§ Task item:
Write the entries out again exactly; any picture among them gets left out.

§ Task data:
+ + + +
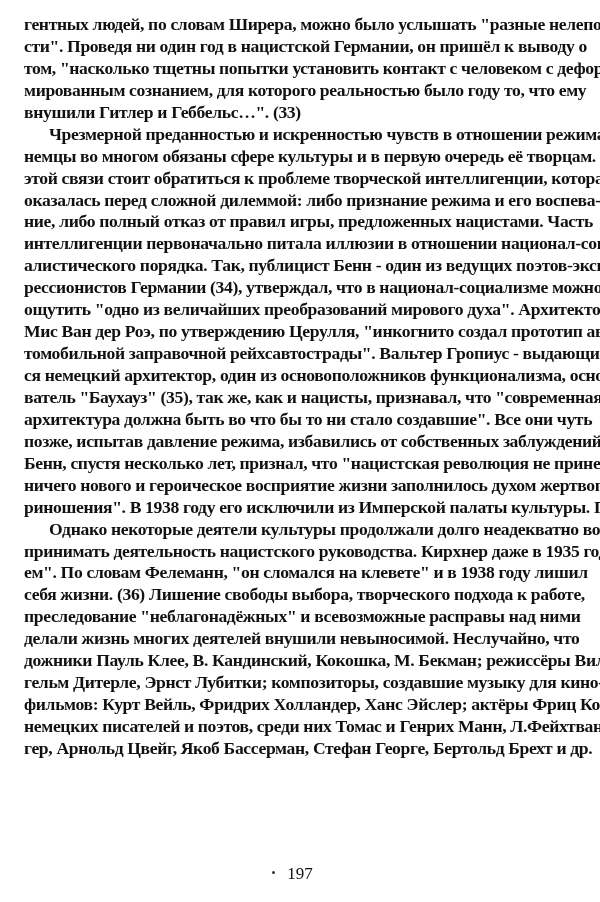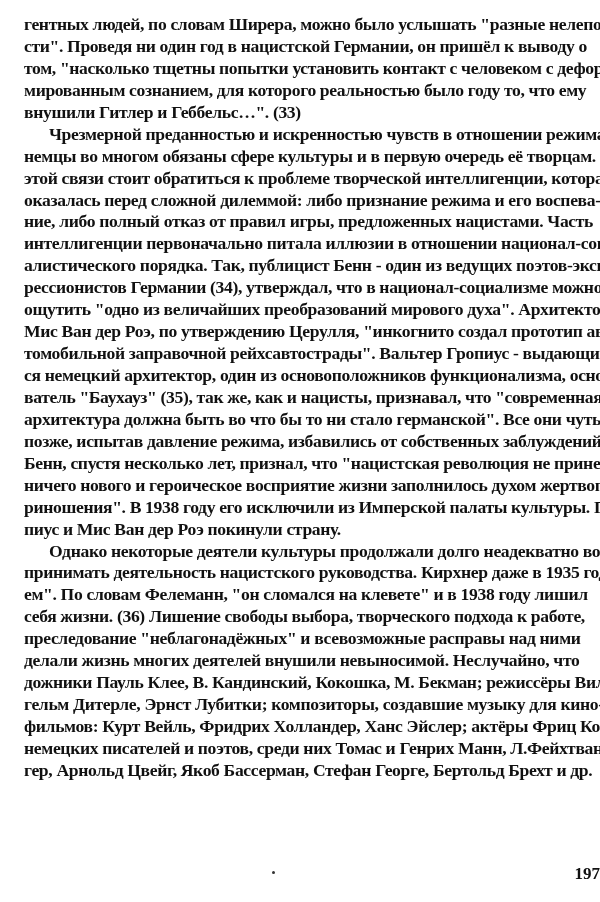--- a/index.html
+++ b/index.html
@@ -7,22 +7,22 @@
   .page {
     position: absolute; left: 24px; top: 14px; width: 552px;
     font-family: "Liberation Serif", serif;
     font-size: 17.6px; line-height: 21.95px; color: #111111;
     font-weight: bold; letter-spacing: -0.35px;
   }
   .line { display: block; white-space: nowrap; text-align: justify; text-align-last: justify; height: 21.95px; overflow: visible; }
   .line.last { text-align-last: left; }
   .line.indent { padding-left: 25px; }
   .page-number {
-    position: absolute; left: 0; width: 600px; top: 864px; text-align: right;
-    font-family: "Liberation Serif", serif; font-size: 17px; font-weight: bold; color: #111;
+    position: absolute; left: 0; width: 600px; top: 864px; text-align: center;
+    font-family: "Liberation Serif", serif; font-size: 17px; font-weight: normal; color: #111;
   }
   .dot { position: absolute; left: 272px; top: 871px; width: 3px; height: 3px; background: #333; border-radius: 50%; }
 </style>
 </head>
 <body>
 
 <div class="page" id="page-body">
     <div>
       <span class="line">гентных людей, по словам Ширера, можно было услышать "разные нелепо-</span>
       <span class="line">сти". Проведя ни один год в нацистской Германии, он пришёл к выводу о</span>
@@ -37,26 +37,25 @@
       <span class="line">оказалась перед сложной дилеммой: либо признание режима и его воспева-</span>
       <span class="line">ние, либо полный отказ от правил игры, предложенных нацистами. Часть</span>
       <span class="line">интеллигенции первоначально питала иллюзии в отношении национал-соци-</span>
       <span class="line">алистического порядка. Так, публицист Бенн - один из ведущих поэтов-эксп-</span>
       <span class="line">рессионистов Германии (34), утверждал, что в национал-социализме можно</span>
       <span class="line">ощутить "одно из величайших преобразований мирового духа". Архитектор</span>
       <span class="line">Мис Ван дер Роэ, по утверждению Церулля, "инкогнито создал прототип ав-</span>
       <span class="line">томобильной заправочной рейхсавтострады". Вальтер Гропиус - выдающий-</span>
       <span class="line">ся немецкий архитектор, один из основоположников функционализма, осно-</span>
       <span class="line">ватель "Баухауз" (35), так же, как и нацисты, признавал, что "современная</span>
-      <span class="line">архитектура должна быть во что бы то ни стало германской". Все они чуть</span>
+      <span class="line">архитектура должна быть во что бы то ни стало создавшие". Все они чуть</span>
       <span class="line">позже, испытав давление режима, избавились от собственных заблуждений.</span>
       <span class="line">Бенн, спустя несколько лет, признал, что "нацистская революция не принесла</span>
       <span class="line">ничего нового и героическое восприятие жизни заполнилось духом жертвоп-</span>
       <span class="line">риношения". В 1938 году его исключили из Имперской палаты культуры. Гро-</span>
-      <span class="line last">пиус и Мис Ван дер Роэ покинули страну.</span>
     </div>
     <div>
       <span class="line indent">Однако некоторые деятели культуры продолжали долго неадекватно вос-</span>
       <span class="line">принимать деятельность нацистского руководства. Кирхнер даже в 1935 году</span>
       <span class="line">ем". По словам Фелеманн, "он сломался на клевете" и в 1938 году лишил</span>
       <span class="line">себя жизни. (36) Лишение свободы выбора, творческого подхода к работе,</span>
       <span class="line">преследование "неблагонадёжных" и всевозможные расправы над ними</span>
       <span class="line">делали жизнь многих деятелей внушили невыносимой. Неслучайно, что</span>
       <span class="line">дожники Пауль Клее, В. Кандинский, Кокошка, М. Бекман; режиссёры Виль-</span>
       <span class="line">гельм Дитерле, Эрнст Лубитки; композиторы, создавшие музыку для кино-</span>

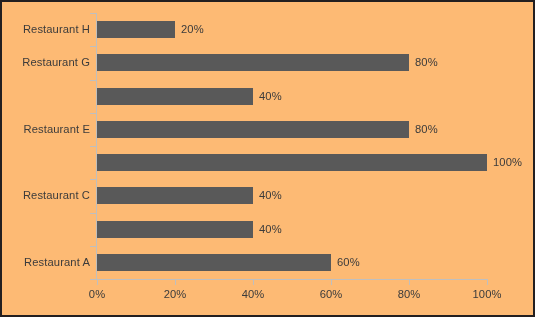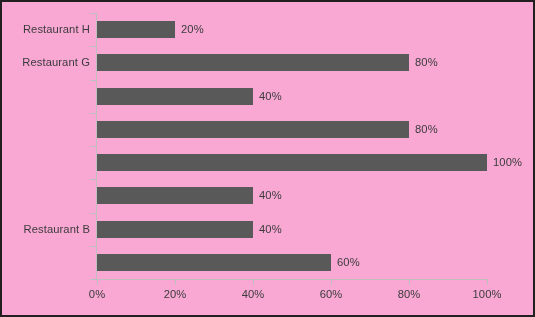--- a/index.html
+++ b/index.html
@@ -6,21 +6,21 @@
   html, body {
     margin: 0;
     padding: 0;
     background: #ffffff;
   }
   #chart-frame {
     position: relative;
     width: 535px;
     height: 317px;
     box-sizing: border-box;
-    background: #f9a8d4;
+    background: #fdba74;
     border: 2px solid #231f20;
     overflow: hidden;
     font-family: "Liberation Sans", sans-serif;
     -webkit-font-smoothing: antialiased;
   }
 
   
   #cat-axis-line {
     position: absolute;
     left: 94px;
@@ -156,45 +156,47 @@
           <div class="bar-label" style="left: 318px;">80%</div>
         </div>
       </div>
       <div class="cat-row" style="top: 77.5px;">
         <div class="bar-wrap">
           <div class="bar" style="width: 156px; background: rgb(89, 89, 89);"></div>
           <div class="bar-label" style="left: 162px;">40%</div>
         </div>
       </div>
       <div class="cat-row" style="top: 110.75px;">
+        <div class="cat-label">Restaurant E</div>
         <div class="bar-wrap">
           <div class="bar" style="width: 312px; background: rgb(89, 89, 89);"></div>
           <div class="bar-label" style="left: 318px;">80%</div>
         </div>
       </div>
       <div class="cat-row" style="top: 144px;">
         <div class="bar-wrap">
           <div class="bar" style="width: 390px; background: rgb(89, 89, 89);"></div>
           <div class="bar-label" style="left: 396px;">100%</div>
         </div>
       </div>
       <div class="cat-row" style="top: 177.25px;">
+        <div class="cat-label">Restaurant C</div>
         <div class="bar-wrap">
           <div class="bar" style="width: 156px; background: rgb(89, 89, 89);"></div>
           <div class="bar-label" style="left: 162px;">40%</div>
         </div>
       </div>
       <div class="cat-row" style="top: 210.5px;">
-        <div class="cat-label">Restaurant B</div>
         <div class="bar-wrap">
           <div class="bar" style="width: 156px; background: rgb(89, 89, 89);"></div>
           <div class="bar-label" style="left: 162px;">40%</div>
         </div>
       </div>
       <div class="cat-row" style="top: 243.75px;">
+        <div class="cat-label">Restaurant A</div>
         <div class="bar-wrap">
           <div class="bar" style="width: 234px; background: rgb(89, 89, 89);"></div>
           <div class="bar-label" style="left: 240px;">60%</div>
         </div>
       </div>
     </div>
 
   <div id="val-tick-labels">
       <div class="val-tick-label" style="left: 95px;">0%</div>
       <div class="val-tick-label" style="left: 173px;">20%</div>

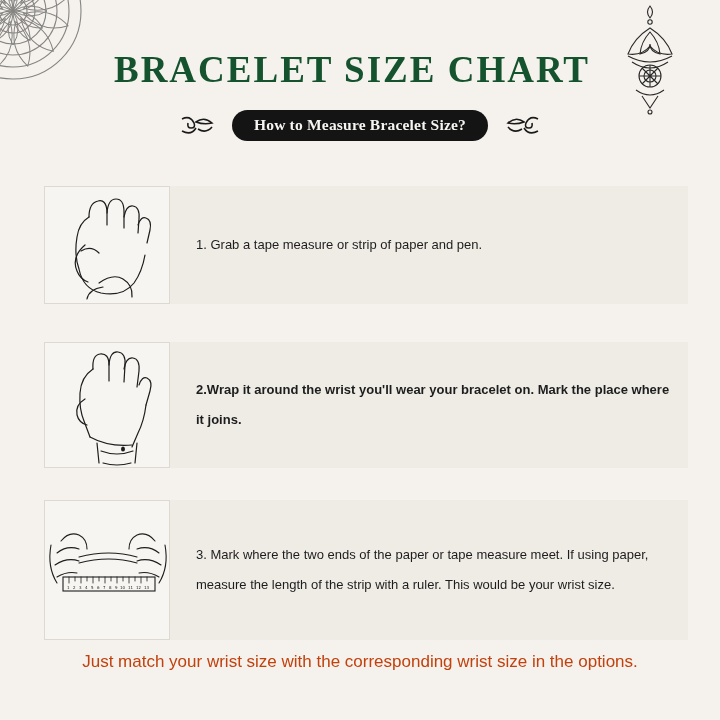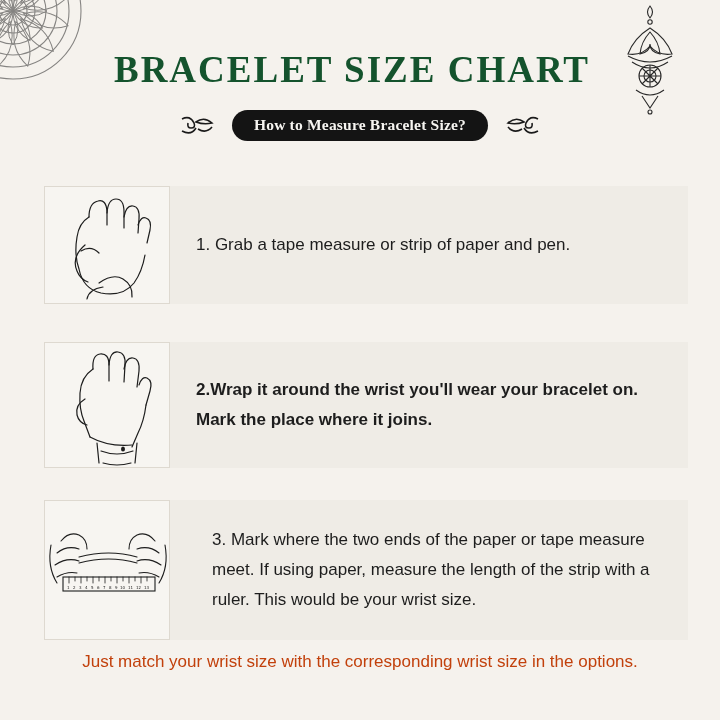--- a/index.html
+++ b/index.html
@@ -103,28 +103,28 @@
     background: #f7f5f1;
     border: 1px solid #ded9d0;
     box-sizing: border-box;
   }
   .step-text {
     position: relative;
     flex: 1;
     padding: 0 18px 0 26px;
     display: flex;
     align-items: center;
-    font-size: 17px;
+    font-size: 13px;
     line-height: 30px;
     color: #1d1d1d;
   }
 
   #step1 { top: 186px; height: 118px; }
   #step2 { top: 342px; height: 126px; font-weight: bold; }
-  #step3 { top: 500px; height: 140px; gap: 16px; }
+  #step3 { top: 500px; height: 140px; }
 
   .footer {
     position: absolute;
     top: 652px;
     left: 0;
     width: 720px;
     text-align: center;
     font-size: 17px;
     color: #c2410c;
   }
+ + + +
§ Response below:
--- a/index.html
+++ b/index.html
@@ -7,22 +7,22 @@
   .page {
     position: absolute; left: 24px; top: 14px; width: 552px;
     font-family: "Liberation Serif", serif;
     font-size: 17.6px; line-height: 21.95px; color: #111111;
     font-weight: bold; letter-spacing: -0.35px;
   }
   .line { display: block; white-space: nowrap; text-align: justify; text-align-last: justify; height: 21.95px; overflow: visible; }
   .line.last { text-align-last: left; }
   .line.indent { padding-left: 25px; }
   .page-number {
-    position: absolute; left: 0; width: 600px; top: 864px; text-align: right;
-    font-family: "Liberation Serif", serif; font-size: 17px; font-weight: bold; color: #111;
+    position: absolute; left: 0; width: 600px; top: 864px; text-align: center;
+    font-family: "Liberation Serif", serif; font-size: 17px; font-weight: normal; color: #111;
   }
   .dot { position: absolute; left: 272px; top: 871px; width: 3px; height: 3px; background: #333; border-radius: 50%; }
 </style>
 </head>
 <body>
 
 <div class="page" id="page-body">
     <div>
       <span class="line">гентных людей, по словам Ширера, можно было услышать "разные нелепо-</span>
       <span class="line">сти". Проведя ни один год в нацистской Германии, он пришёл к выводу о</span>
@@ -37,26 +37,25 @@
       <span class="line">оказалась перед сложной дилеммой: либо признание режима и его воспева-</span>
       <span class="line">ние, либо полный отказ от правил игры, предложенных нацистами. Часть</span>
       <span class="line">интеллигенции первоначально питала иллюзии в отношении национал-соци-</span>
       <span class="line">алистического порядка. Так, публицист Бенн - один из ведущих поэтов-эксп-</span>
       <span class="line">рессионистов Германии (34), утверждал, что в национал-социализме можно</span>
       <span class="line">ощутить "одно из величайших преобразований мирового духа". Архитектор</span>
       <span class="line">Мис Ван дер Роэ, по утверждению Церулля, "инкогнито создал прототип ав-</span>
       <span class="line">томобильной заправочной рейхсавтострады". Вальтер Гропиус - выдающий-</span>
       <span class="line">ся немецкий архитектор, один из основоположников функционализма, осно-</span>
       <span class="line">ватель "Баухауз" (35), так же, как и нацисты, признавал, что "современная</span>
-      <span class="line">архитектура должна быть во что бы то ни стало германской". Все они чуть</span>
+      <span class="line">архитектура должна быть во что бы то ни стало создавшие". Все они чуть</span>
       <span class="line">позже, испытав давление режима, избавились от собственных заблуждений.</span>
       <span class="line">Бенн, спустя несколько лет, признал, что "нацистская революция не принесла</span>
       <span class="line">ничего нового и героическое восприятие жизни заполнилось духом жертвоп-</span>
       <span class="line">риношения". В 1938 году его исключили из Имперской палаты культуры. Гро-</span>
-      <span class="line last">пиус и Мис Ван дер Роэ покинули страну.</span>
     </div>
     <div>
       <span class="line indent">Однако некоторые деятели культуры продолжали долго неадекватно вос-</span>
       <span class="line">принимать деятельность нацистского руководства. Кирхнер даже в 1935 году</span>
       <span class="line">ем". По словам Фелеманн, "он сломался на клевете" и в 1938 году лишил</span>
       <span class="line">себя жизни. (36) Лишение свободы выбора, творческого подхода к работе,</span>
       <span class="line">преследование "неблагонадёжных" и всевозможные расправы над ними</span>
       <span class="line">делали жизнь многих деятелей внушили невыносимой. Неслучайно, что</span>
       <span class="line">дожники Пауль Клее, В. Кандинский, Кокошка, М. Бекман; режиссёры Виль-</span>
       <span class="line">гельм Дитерле, Эрнст Лубитки; композиторы, создавшие музыку для кино-</span>

--- a/index.html
+++ b/index.html
@@ -6,21 +6,21 @@
   html, body {
     margin: 0;
     padding: 0;
     background: #ffffff;
   }
   #chart-frame {
     position: relative;
     width: 535px;
     height: 317px;
     box-sizing: border-box;
-    background: #f9a8d4;
+    background: #fdba74;
     border: 2px solid #231f20;
     overflow: hidden;
     font-family: "Liberation Sans", sans-serif;
     -webkit-font-smoothing: antialiased;
   }
 
   
   #cat-axis-line {
     position: absolute;
     left: 94px;
@@ -156,45 +156,47 @@
           <div class="bar-label" style="left: 318px;">80%</div>
         </div>
       </div>
       <div class="cat-row" style="top: 77.5px;">
         <div class="bar-wrap">
           <div class="bar" style="width: 156px; background: rgb(89, 89, 89);"></div>
           <div class="bar-label" style="left: 162px;">40%</div>
         </div>
       </div>
       <div class="cat-row" style="top: 110.75px;">
+        <div class="cat-label">Restaurant E</div>
         <div class="bar-wrap">
           <div class="bar" style="width: 312px; background: rgb(89, 89, 89);"></div>
           <div class="bar-label" style="left: 318px;">80%</div>
         </div>
       </div>
       <div class="cat-row" style="top: 144px;">
         <div class="bar-wrap">
           <div class="bar" style="width: 390px; background: rgb(89, 89, 89);"></div>
           <div class="bar-label" style="left: 396px;">100%</div>
         </div>
       </div>
       <div class="cat-row" style="top: 177.25px;">
+        <div class="cat-label">Restaurant C</div>
         <div class="bar-wrap">
           <div class="bar" style="width: 156px; background: rgb(89, 89, 89);"></div>
           <div class="bar-label" style="left: 162px;">40%</div>
         </div>
       </div>
       <div class="cat-row" style="top: 210.5px;">
-        <div class="cat-label">Restaurant B</div>
         <div class="bar-wrap">
           <div class="bar" style="width: 156px; background: rgb(89, 89, 89);"></div>
           <div class="bar-label" style="left: 162px;">40%</div>
         </div>
       </div>
       <div class="cat-row" style="top: 243.75px;">
+        <div class="cat-label">Restaurant A</div>
         <div class="bar-wrap">
           <div class="bar" style="width: 234px; background: rgb(89, 89, 89);"></div>
           <div class="bar-label" style="left: 240px;">60%</div>
         </div>
       </div>
     </div>
 
   <div id="val-tick-labels">
       <div class="val-tick-label" style="left: 95px;">0%</div>
       <div class="val-tick-label" style="left: 173px;">20%</div>

--- a/index.html
+++ b/index.html
@@ -103,28 +103,28 @@
     background: #f7f5f1;
     border: 1px solid #ded9d0;
     box-sizing: border-box;
   }
   .step-text {
     position: relative;
     flex: 1;
     padding: 0 18px 0 26px;
     display: flex;
     align-items: center;
-    font-size: 17px;
+    font-size: 13px;
     line-height: 30px;
     color: #1d1d1d;
   }
 
   #step1 { top: 186px; height: 118px; }
   #step2 { top: 342px; height: 126px; font-weight: bold; }
-  #step3 { top: 500px; height: 140px; gap: 16px; }
+  #step3 { top: 500px; height: 140px; }
 
   .footer {
     position: absolute;
     top: 652px;
     left: 0;
     width: 720px;
     text-align: center;
     font-size: 17px;
     color: #c2410c;
   }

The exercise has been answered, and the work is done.